To allow developers to synchronize state from background Rust threads to Qt, CXX-Qt provides a helper that allows queuing Rust closures from background threads to be executed later on the Qt event loop:
// Request a handle to the Qt thread in a qinvokable
let qt_thread = self.qt_thread();
// Spawn a Rust thread
std::thread::spawn(move || {
let value = compute_value_on_rust_thread();
// Move the value into a closure and schedule a task on the Qt event loop
thread
.queue(move |mut qobject| {
// Runs on the Qt event loop
qobject.set_value(value);
})
.unwrap();
});
Exposing Rust QObjects to QML
To use Rust code in a Qt application, Rust QObjects must be exported to QML. CXX-Qt simplifies this by generating a C++ class for each QObject subclass defined in Rust.
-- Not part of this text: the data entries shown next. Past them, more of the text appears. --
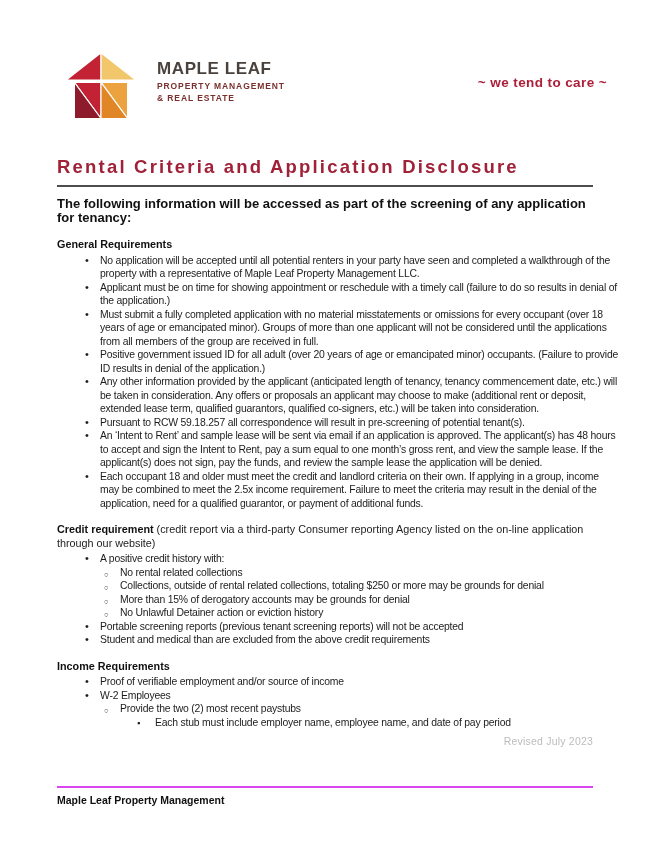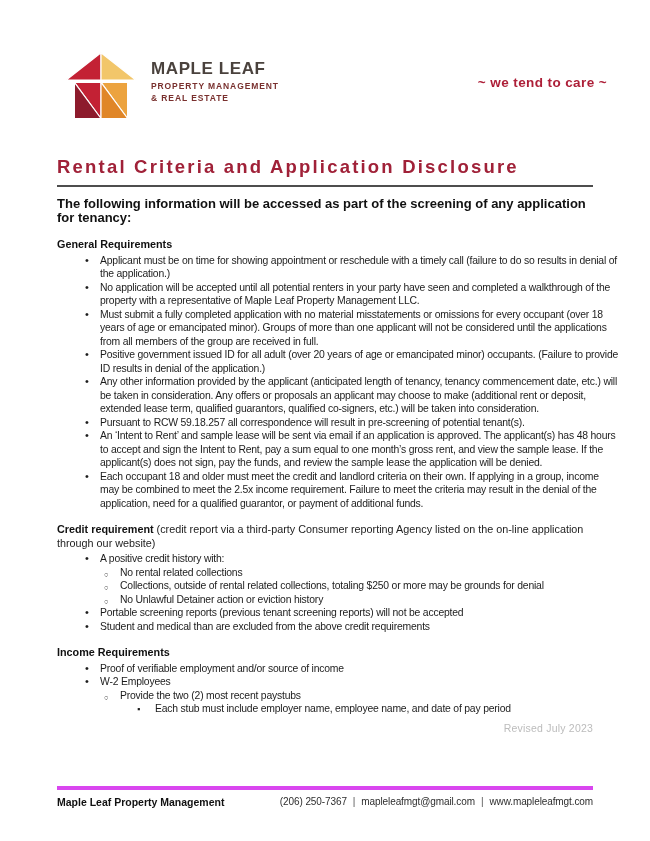--- a/index.html
+++ b/index.html
@@ -21,7 +21,7 @@
     align-items: flex-start;
     padding: 52px 43px 0 64px;
   }
-  .logo { display: flex; gap: 13px; }
+  .logo { display: flex; gap: 19px; }
   .logo svg { width: 74px; height: 68px; display: block; }
   .logo-textblock { padding-top: 7px; }
   .logo-name {

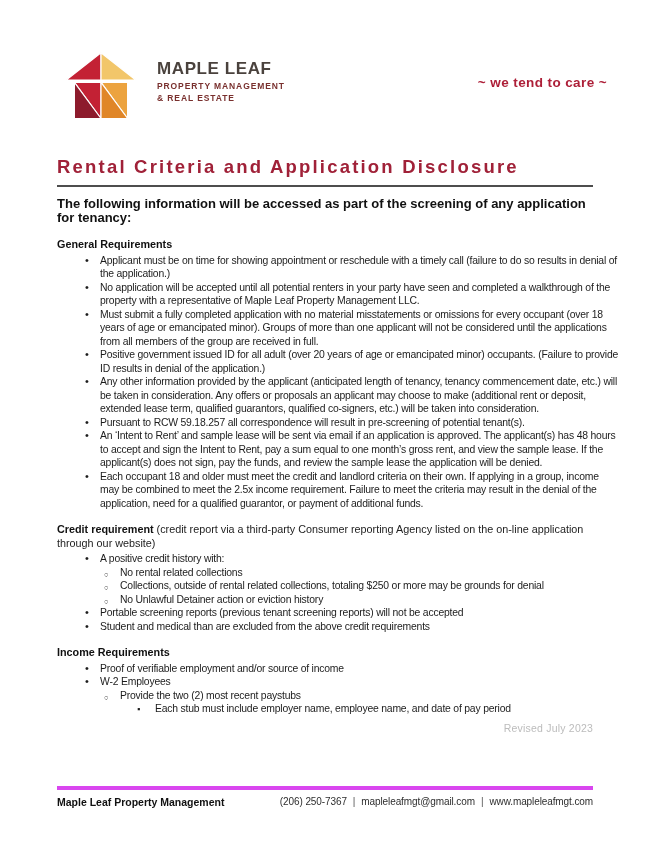--- a/index.html
+++ b/index.html
@@ -113,8 +113,8 @@
         <span>General Requirements</span><span class="h-suffix"></span>
       </h2>
       <ul class="doc-list">
+          <li class="lvl1">No application will be accepted until all potential renters in your party have seen and completed a walkthrough of the property with a representative of Maple Leaf Property Management LLC.</li>
           <li class="lvl1">Applicant must be on time for showing appointment or reschedule with a timely call (failure to do so results in denial of the application.)</li>
-          <li class="lvl1">No application will be accepted until all potential renters in your party have seen and completed a walkthrough of the property with a representative of Maple Leaf Property Management LLC.</li>
           <li class="lvl1">Must submit a fully completed application with no material misstatements or omissions for every occupant (over 18 years of age or emancipated minor). Groups of more than one applicant will not be considered until the applications from all members of the group are received in full.</li>
           <li class="lvl1">Positive government issued ID for all adult (over 20 years of age or emancipated minor) occupants. (Failure to provide ID results in denial of the application.)</li>
           <li class="lvl1">Any other information provided by the applicant (anticipated length of tenancy, tenancy commencement date, etc.) will be taken in consideration. Any offers or proposals an applicant may choose to make (additional rent or deposit, extended lease term, qualified guarantors, qualified co-signers, etc.) will be taken into consideration.</li>

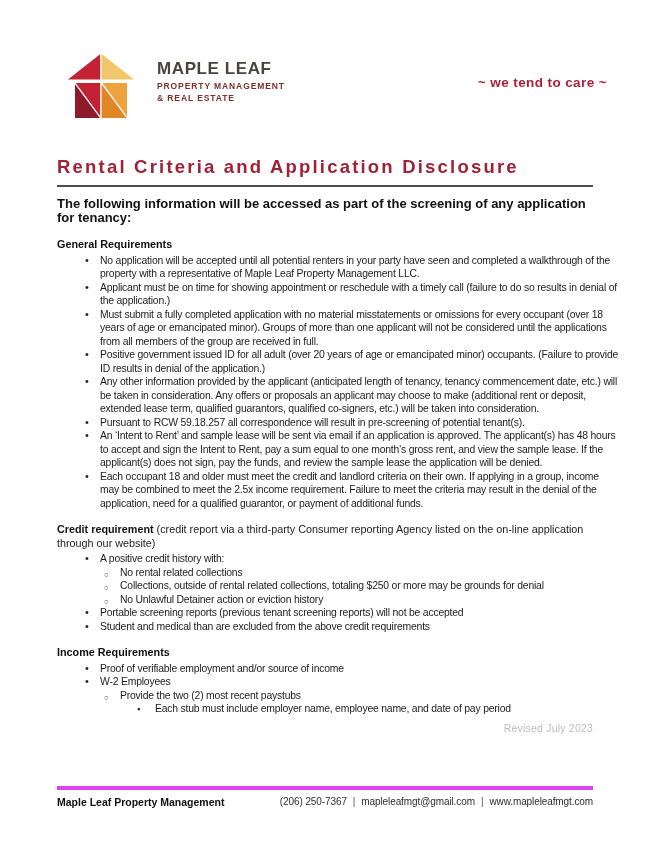--- a/index.html
+++ b/index.html
@@ -132,6 +132,7 @@
           <li class="lvl1">A positive credit history with:</li>
           <li class="lvl2">No rental related collections</li>
           <li class="lvl2">Collections, outside of rental related collections, totaling $250 or more may be grounds for denial</li>
+          <li class="lvl2">More than 15% of derogatory accounts may be grounds for denial</li>
           <li class="lvl2">No Unlawful Detainer action or eviction history</li>
           <li class="lvl1">Portable screening reports (previous tenant screening reports) will not be accepted</li>
           <li class="lvl1">Student and medical than are excluded from the above credit requirements</li>

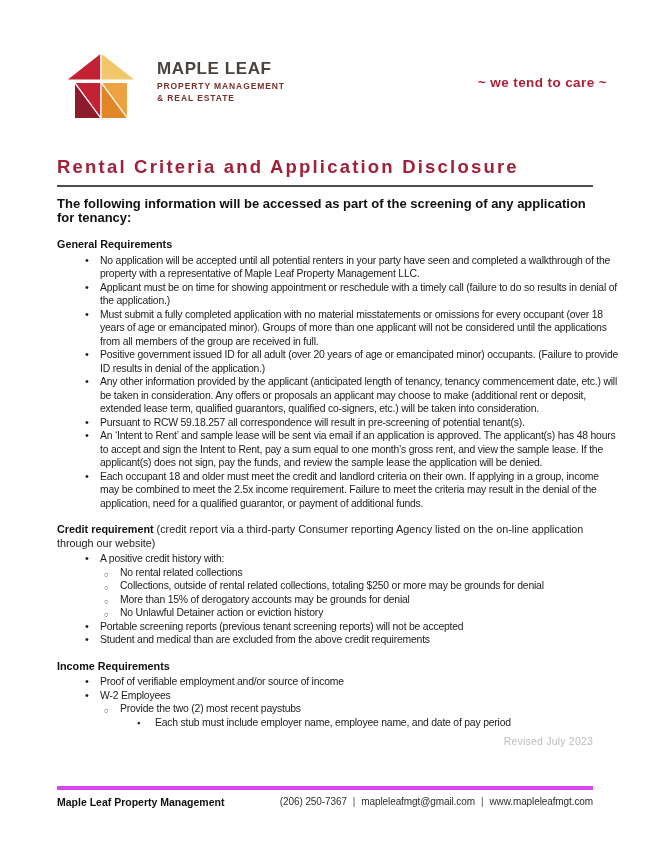--- a/index.html
+++ b/index.html
@@ -71,7 +71,7 @@
   
   .footer {
     position: absolute; left: 57px; right: 57px; top: 786px;
-    border-top: 4px solid #d946ef;
+    border-top: 2px solid #d946ef;
     padding-top: 6px;
     display: flex; justify-content: space-between; align-items: flex-start;
   }

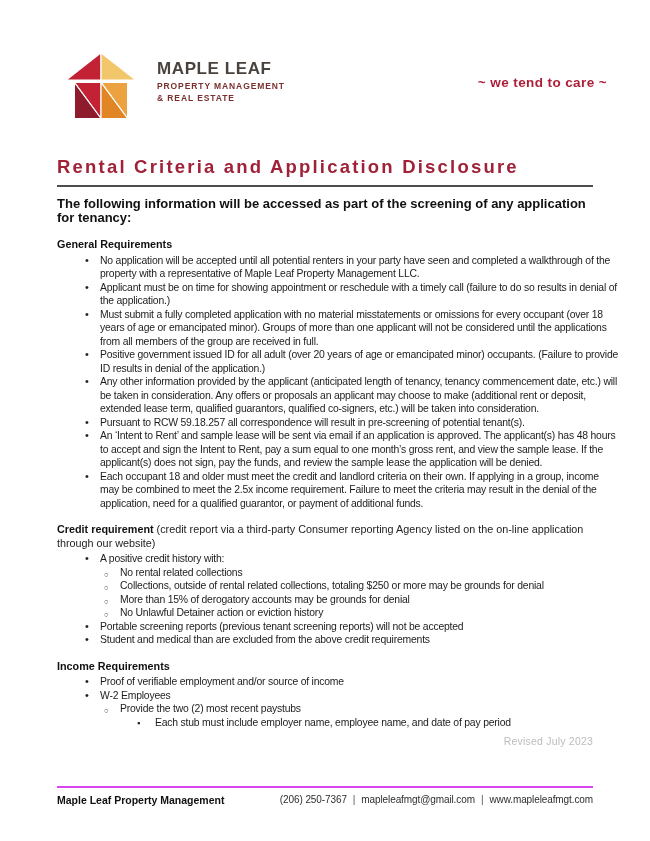--- a/index.html
+++ b/index.html
@@ -156,9 +156,6 @@
 
   <div class="footer">
     <div class="footer-company">Maple Leaf Property Management</div>
-    <div class="footer-contact">
-      <span>(206) 250-7367</span><span class="sep">|</span><span>mapleleafmgt@gmail.com</span><span class="sep">|</span><span>www.mapleleafmgt.com</span>
-    </div>
   </div>
 
 </div>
The developer typically needs two lines in main.cpp:
- include the generated QObject header, for example:
#include "cxx-qt-gen/my_object.h"
- register the QObject type with QML, for example:
qmlRegisterType<my_object::MyObject>("com.kdab.cxx_qt.demo", 1, 0, "MyObject");
Build Systems
CXX-Qt supports both CMake and Cargo builds.
With CMake, corrosion (formerly cmake-cargo) is used to import the Rust crate as a static library, which can then be linked into the Qt application executable or library. During the Rust crate build, build.rs compiles any CXX-Qt-generated C++ code.
For projects built with Cargo, CXX-Qt can be used directly from Cargo without CMake. In that setup, the Rust project's build.rs triggers building Qt resources, compiling any additional C++ files, and linking to the required Qt modules.
Conclusion
As use cases for integrating Rust and Qt increase, development teams should be aware of alternatives to one-to-one direct bindings. The CXX-Qt library provides a bridging mechanism that preserves Rust's thread safety and performance while allowing developers to use standard Qt and Rust code. Understanding the concepts described here, including the mapping between Qt objects and Rust QObjects, common Qt types in Rust, and the macros and code generation that define runtime interoperability, helps developers choose the right Rust-Qt integration approach for their applications.